[Change listing data]
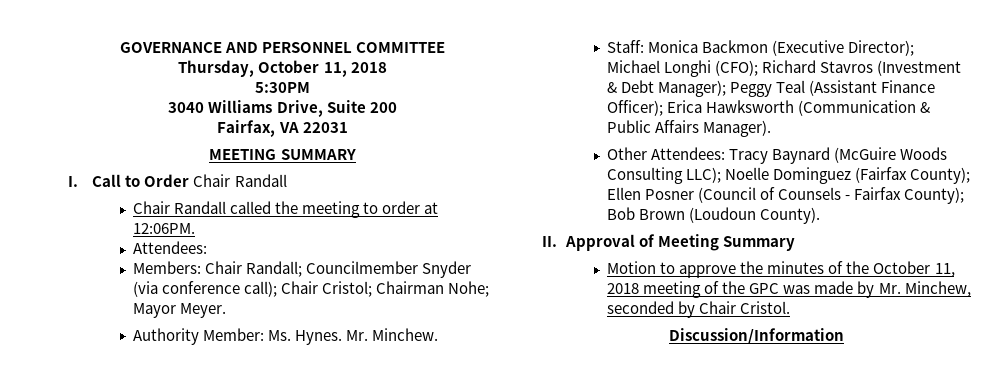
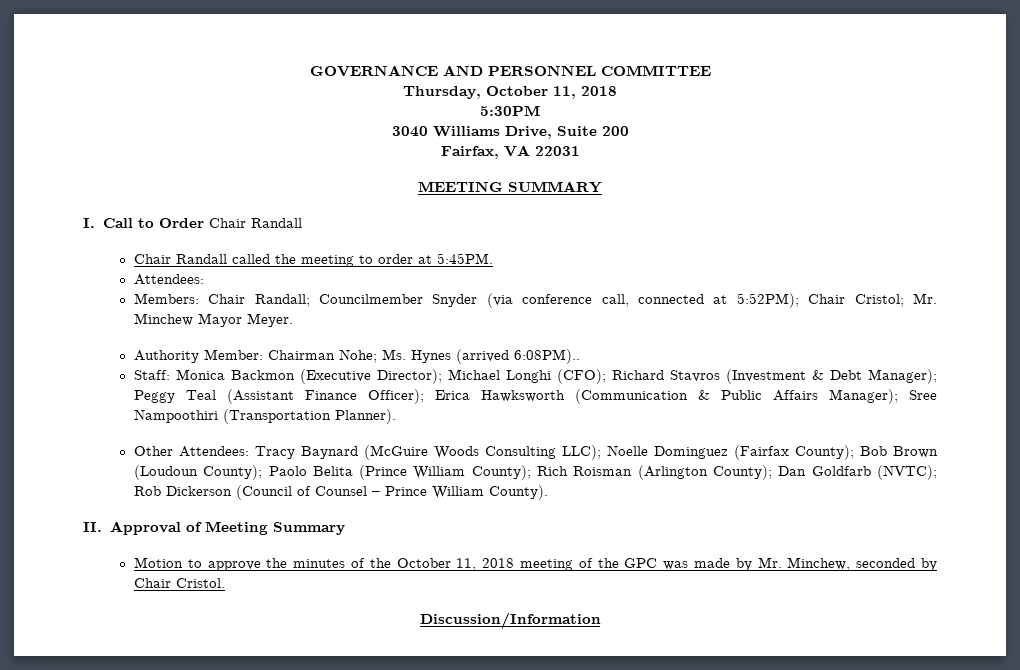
- Chair Randall called the meeting to order at 12:06PM.
+ Chair Randall called the meeting to order at 5:45PM.
- Members: Chair Randall; Councilmember Snyder (via conference call); Chair Cristol; Chairman Nohe; Mayor Meyer.
- Authority Member: Ms. Hynes. Mr. Minchew.
+ Members: Chair Randall; Councilmember Snyder (via conference call, connected at 5:52PM); Chair Cristol; Mr. Minchew Mayor Meyer.
+ Authority Member: Chairman Nohe; Ms. Hynes (arrived 6:08PM)..
- Staff: Monica Backmon (Executive Director); Michael Longhi (CFO); Richard Stavros (Investment & Debt Manager); Peggy Teal (Assistant Finance Officer); Erica Hawksworth (Communication & Public Affairs Manager).
+ Staff: Monica Backmon (Executive Director); Michael Longhi (CFO); Richard Stavros (Investment & Debt Manager); Peggy Teal (Assistant Finance Officer); Erica Hawksworth (Communication & Public Affairs Manager); Sree Nampoothiri (Transportation Planner).
- Other Attendees: Tracy Baynard (McGuire Woods Consulting LLC); Noelle Dominguez (Fairfax County); Ellen Posner (Council of Counsels - Fairfax County); Bob Brown (Loudoun County).
+ Other Attendees: Tracy Baynard (McGuire Woods Consulting LLC); Noelle Dominguez (Fairfax County); Bob Brown (Loudoun County); Paolo Belita (Prince William County); Rich Roisman (Arlington County); Dan Goldfarb (NVTC); Rob Dickerson (Council of Counsel – Prince William County).

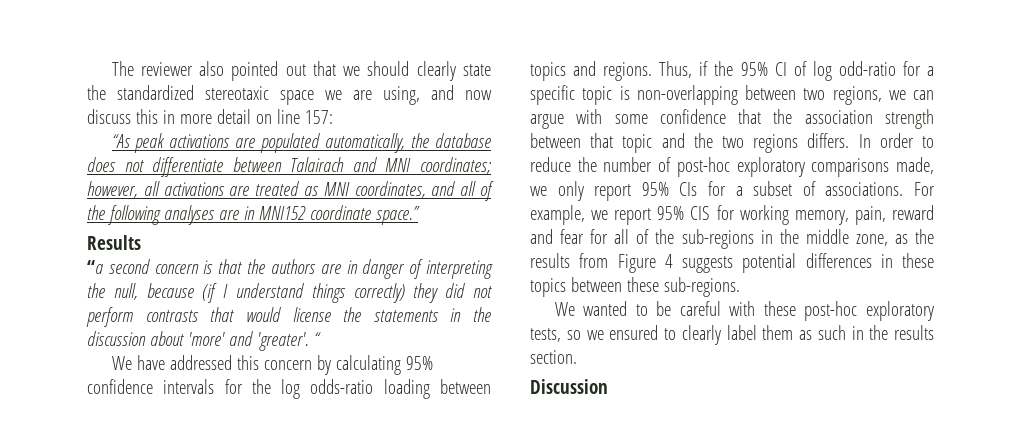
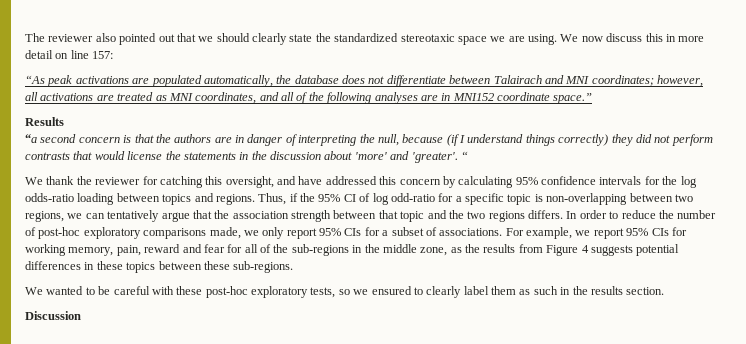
- The reviewer also pointed out that we should clearly state the standardized stereotaxic space we are using, and now discuss this in more detail on line 157:
+ The reviewer also pointed out that we should clearly state the standardized stereotaxic space we are using. We now discuss this in more detail on line 157:
- We have addressed this concern by calculating 95% confidence intervals for the log odds-ratio loading between topics and regions.
+ We thank the reviewer for catching this oversight, and have addressed this concern by calculating 95% confidence intervals for the log odds-ratio loading between topics and regions.
- Thus, if the 95% CI of log odd-ratio for a specific topic is non-overlapping between two regions, we can argue with some confidence that the association strength between that topic and the two regions differs.
+ Thus, if the 95% CI of log odd-ratio for a specific topic is non-overlapping between two regions, we can tentatively argue that the association strength between that topic and the two regions differs.
- For example, we report 95% CIS for working memory, pain, reward and fear for all of the sub-regions in the middle zone, as the results from Figure 4 suggests potential differences in these topics between these sub-regions.
+ For example, we report 95% CIs for working memory, pain, reward and fear for all of the sub-regions in the middle zone, as the results from Figure 4 suggests potential differences in these topics between these sub-regions.

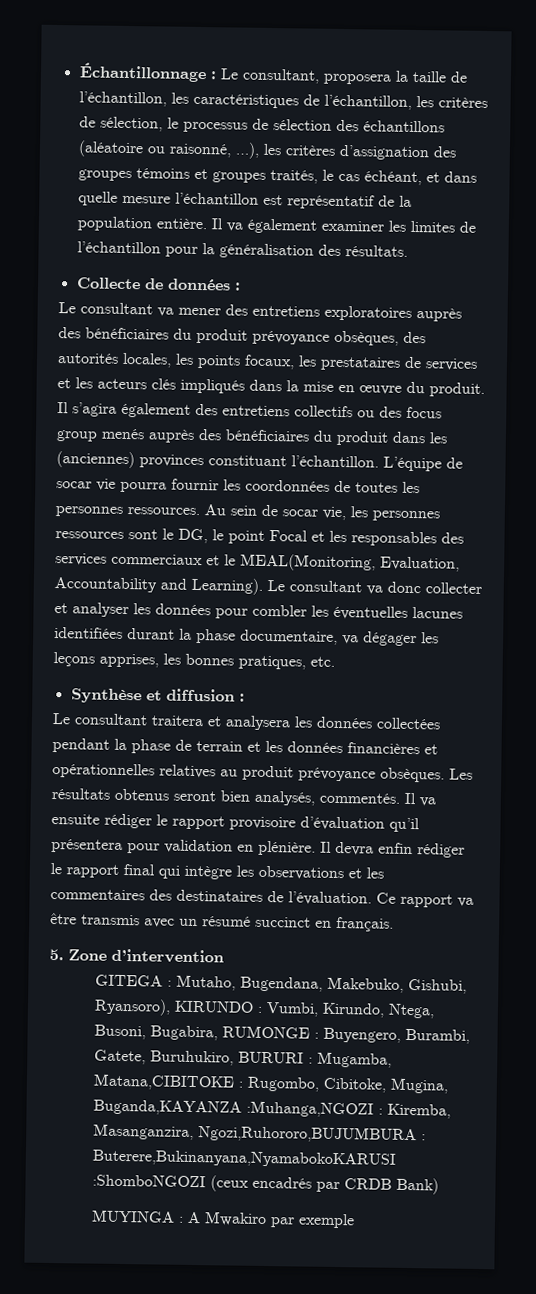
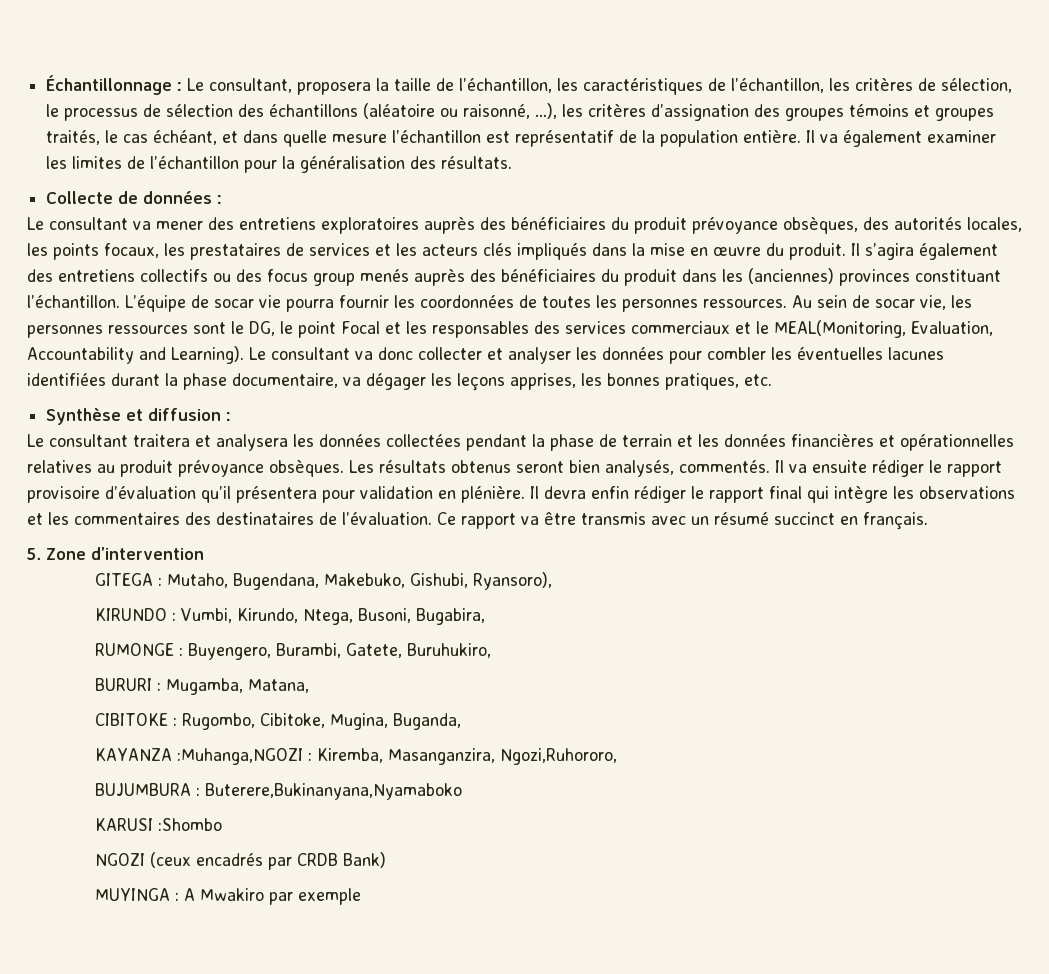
- GITEGA : Mutaho, Bugendana, Makebuko, Gishubi, Ryansoro), KIRUNDO : Vumbi, Kirundo, Ntega, Busoni, Bugabira, RUMONGE : Buyengero, Burambi, Gatete, Buruhukiro, BURURI : Mugamba, Matana,CIBITOKE : Rugombo, Cibitoke, Mugina, Buganda,KAYANZA :Muhanga,NGOZI : Kiremba, Masanganzira, Ngozi,Ruhororo,BUJUMBURA : Buterere,Bukinanyana,NyamabokoKARUSI :ShomboNGOZI (ceux encadrés par CRDB Bank)
+ GITEGA : Mutaho, Bugendana, Makebuko, Gishubi, Ryansoro),
+ KIRUNDO : Vumbi, Kirundo, Ntega, Busoni, Bugabira,
+ RUMONGE : Buyengero, Burambi, Gatete, Buruhukiro,
+ BURURI : Mugamba, Matana,
+ CIBITOKE : Rugombo, Cibitoke, Mugina, Buganda,
+ KAYANZA :Muhanga,NGOZI : Kiremba, Masanganzira, Ngozi,Ruhororo,
+ BUJUMBURA : Buterere,Bukinanyana,Nyamaboko
+ KARUSI :Shombo
+ NGOZI (ceux encadrés par CRDB Bank)

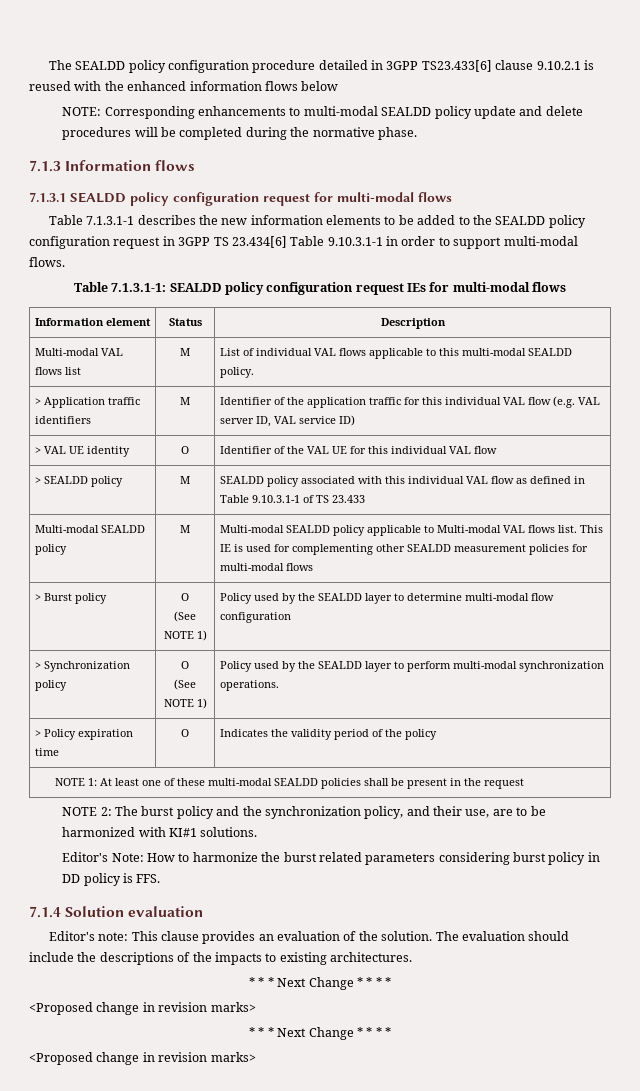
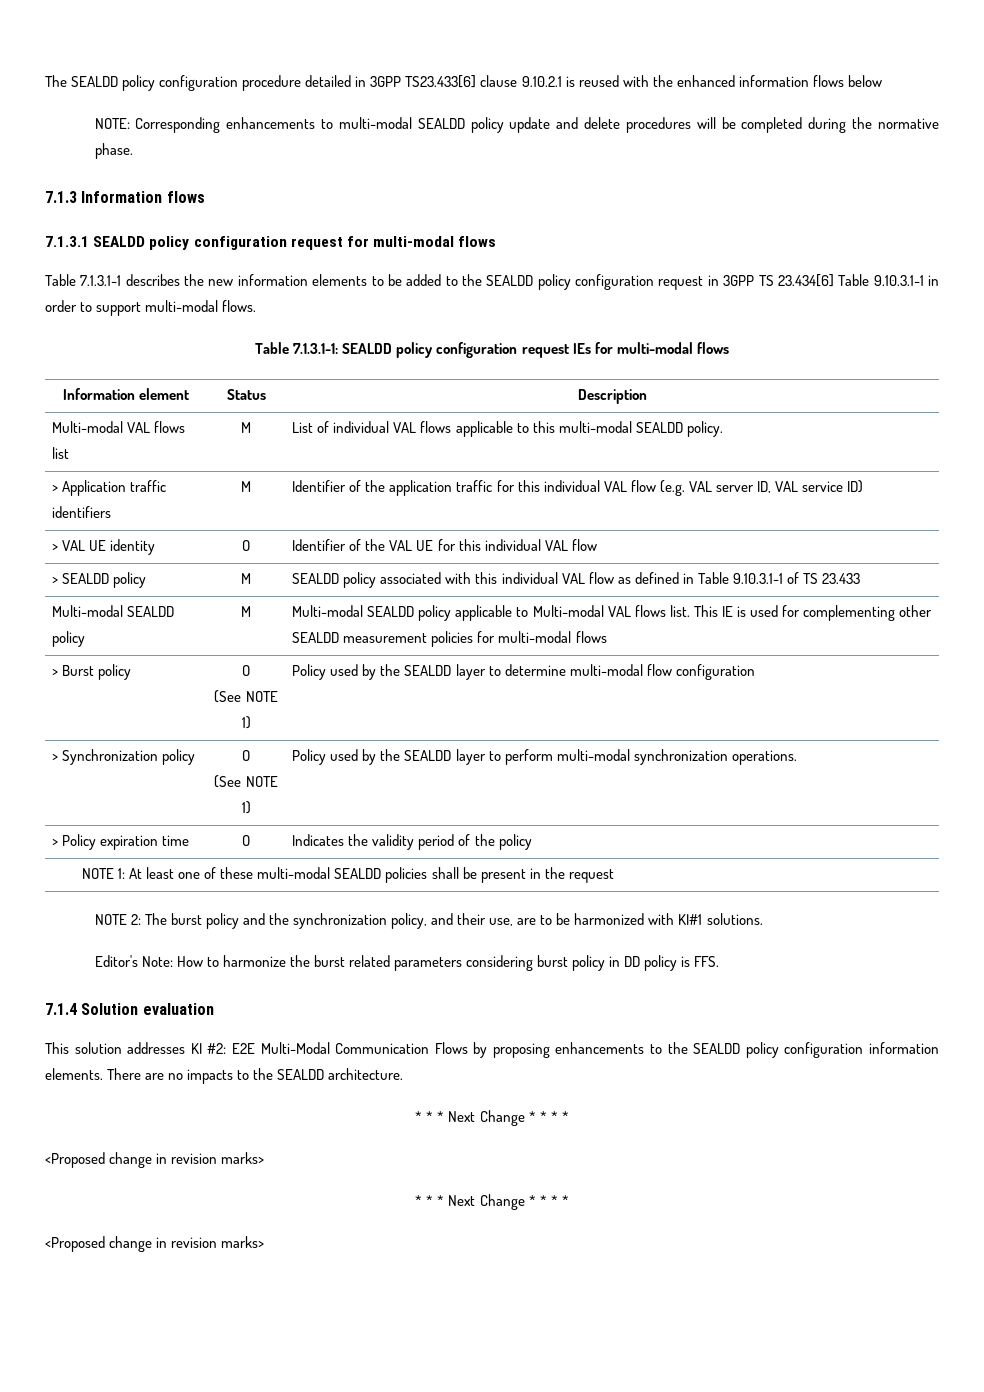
- Editor's note: This clause provides an evaluation of the solution. The evaluation should include the descriptions of the impacts to existing architectures.
+ This solution addresses KI #2: E2E Multi-Modal Communication Flows by proposing enhancements to the SEALDD policy configuration information elements. There are no impacts to the SEALDD architecture.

*Work item*: Without the pictures, give every line of the data again, exactly as written.

*Response to this exercise*:
- Chair Randall called the meeting to order at 12:06PM.
+ Chair Randall called the meeting to order at 5:45PM.
- Members: Chair Randall; Councilmember Snyder (via conference call); Chair Cristol; Chairman Nohe; Mayor Meyer.
- Authority Member: Ms. Hynes. Mr. Minchew.
+ Members: Chair Randall; Councilmember Snyder (via conference call, connected at 5:52PM); Chair Cristol; Mr. Minchew Mayor Meyer.
+ Authority Member: Chairman Nohe; Ms. Hynes (arrived 6:08PM)..
- Staff: Monica Backmon (Executive Director); Michael Longhi (CFO); Richard Stavros (Investment & Debt Manager); Peggy Teal (Assistant Finance Officer); Erica Hawksworth (Communication & Public Affairs Manager).
+ Staff: Monica Backmon (Executive Director); Michael Longhi (CFO); Richard Stavros (Investment & Debt Manager); Peggy Teal (Assistant Finance Officer); Erica Hawksworth (Communication & Public Affairs Manager); Sree Nampoothiri (Transportation Planner).
- Other Attendees: Tracy Baynard (McGuire Woods Consulting LLC); Noelle Dominguez (Fairfax County); Ellen Posner (Council of Counsels - Fairfax County); Bob Brown (Loudoun County).
+ Other Attendees: Tracy Baynard (McGuire Woods Consulting LLC); Noelle Dominguez (Fairfax County); Bob Brown (Loudoun County); Paolo Belita (Prince William County); Rich Roisman (Arlington County); Dan Goldfarb (NVTC); Rob Dickerson (Council of Counsel – Prince William County).

- The reviewer also pointed out that we should clearly state the standardized stereotaxic space we are using, and now discuss this in more detail on line 157:
+ The reviewer also pointed out that we should clearly state the standardized stereotaxic space we are using. We now discuss this in more detail on line 157:
- We have addressed this concern by calculating 95% confidence intervals for the log odds-ratio loading between topics and regions.
+ We thank the reviewer for catching this oversight, and have addressed this concern by calculating 95% confidence intervals for the log odds-ratio loading between topics and regions.
- Thus, if the 95% CI of log odd-ratio for a specific topic is non-overlapping between two regions, we can argue with some confidence that the association strength between that topic and the two regions differs.
+ Thus, if the 95% CI of log odd-ratio for a specific topic is non-overlapping between two regions, we can tentatively argue that the association strength between that topic and the two regions differs.
- For example, we report 95% CIS for working memory, pain, reward and fear for all of the sub-regions in the middle zone, as the results from Figure 4 suggests potential differences in these topics between these sub-regions.
+ For example, we report 95% CIs for working memory, pain, reward and fear for all of the sub-regions in the middle zone, as the results from Figure 4 suggests potential differences in these topics between these sub-regions.

- GITEGA : Mutaho, Bugendana, Makebuko, Gishubi, Ryansoro), KIRUNDO : Vumbi, Kirundo, Ntega, Busoni, Bugabira, RUMONGE : Buyengero, Burambi, Gatete, Buruhukiro, BURURI : Mugamba, Matana,CIBITOKE : Rugombo, Cibitoke, Mugina, Buganda,KAYANZA :Muhanga,NGOZI : Kiremba, Masanganzira, Ngozi,Ruhororo,BUJUMBURA : Buterere,Bukinanyana,NyamabokoKARUSI :ShomboNGOZI (ceux encadrés par CRDB Bank)
+ GITEGA : Mutaho, Bugendana, Makebuko, Gishubi, Ryansoro),
+ KIRUNDO : Vumbi, Kirundo, Ntega, Busoni, Bugabira,
+ RUMONGE : Buyengero, Burambi, Gatete, Buruhukiro,
+ BURURI : Mugamba, Matana,
+ CIBITOKE : Rugombo, Cibitoke, Mugina, Buganda,
+ KAYANZA :Muhanga,NGOZI : Kiremba, Masanganzira, Ngozi,Ruhororo,
+ BUJUMBURA : Buterere,Bukinanyana,Nyamaboko
+ KARUSI :Shombo
+ NGOZI (ceux encadrés par CRDB Bank)

- Editor's note: This clause provides an evaluation of the solution. The evaluation should include the descriptions of the impacts to existing architectures.
+ This solution addresses KI #2: E2E Multi-Modal Communication Flows by proposing enhancements to the SEALDD policy configuration information elements. There are no impacts to the SEALDD architecture.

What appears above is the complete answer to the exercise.